## What the exercise asks
Once the pictures are set aside, reproduce the remaining data exactly.
· · ·
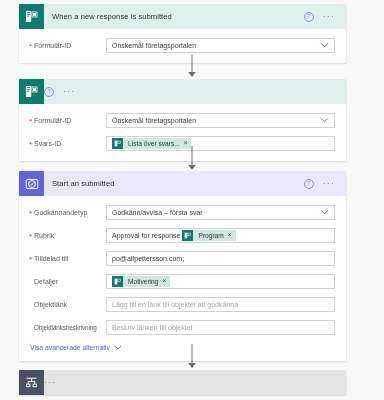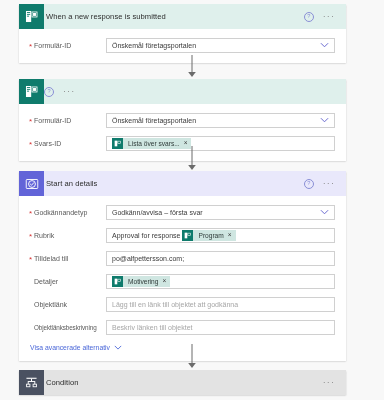--- a/index.html
+++ b/index.html
@@ -46,7 +46,7 @@
   }
   .card-title {
     flex: 1 1 auto;
-    padding-left: 2px;
+    padding-left: 8px;
     font-size: 7.6px;
     color: #2d2d2d;
     letter-spacing: 0.05px;

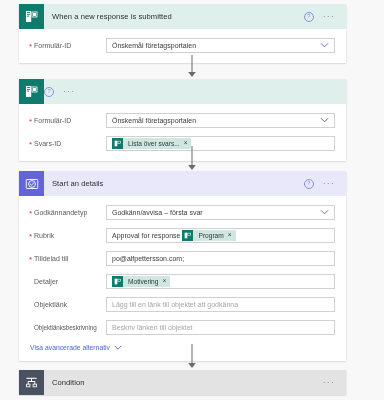--- a/index.html
+++ b/index.html
@@ -304,7 +304,7 @@
           <path d="M6.9 9.1 L8.4 10.6 L11.2 7.4" fill="none" stroke="#ffffff" stroke-width="1.2" stroke-linecap="round" stroke-linejoin="round"></path>
         </svg>
       </div>
-      <div class="card-title">Start an details</div>
+      <div class="card-title">Start an submitted</div>
       <div class="header-actions">
         <div class="help-icon">?</div>
         <div class="ellipsis">···</div>

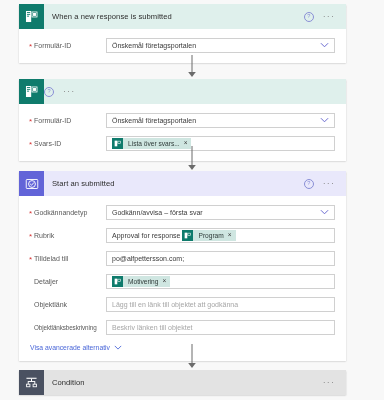--- a/index.html
+++ b/index.html
@@ -406,7 +406,6 @@
           <rect x="11.2" y="11.3" width="4.6" height="3.6" fill="none" stroke="#ffffff" stroke-width="1.2"></rect>
         </svg>
       </div>
-      <div class="card-title">Condition</div>
       <div class="header-actions">
         <div class="ellipsis">···</div>
       </div>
· · ·
## Answer box
--- a/index.html
+++ b/index.html
@@ -46,7 +46,7 @@
   }
   .card-title {
     flex: 1 1 auto;
-    padding-left: 2px;
+    padding-left: 8px;
     font-size: 7.6px;
     color: #2d2d2d;
     letter-spacing: 0.05px;

--- a/index.html
+++ b/index.html
@@ -304,7 +304,7 @@
           <path d="M6.9 9.1 L8.4 10.6 L11.2 7.4" fill="none" stroke="#ffffff" stroke-width="1.2" stroke-linecap="round" stroke-linejoin="round"></path>
         </svg>
       </div>
-      <div class="card-title">Start an details</div>
+      <div class="card-title">Start an submitted</div>
       <div class="header-actions">
         <div class="help-icon">?</div>
         <div class="ellipsis">···</div>

--- a/index.html
+++ b/index.html
@@ -406,7 +406,6 @@
           <rect x="11.2" y="11.3" width="4.6" height="3.6" fill="none" stroke="#ffffff" stroke-width="1.2"></rect>
         </svg>
       </div>
-      <div class="card-title">Condition</div>
       <div class="header-actions">
         <div class="ellipsis">···</div>
       </div>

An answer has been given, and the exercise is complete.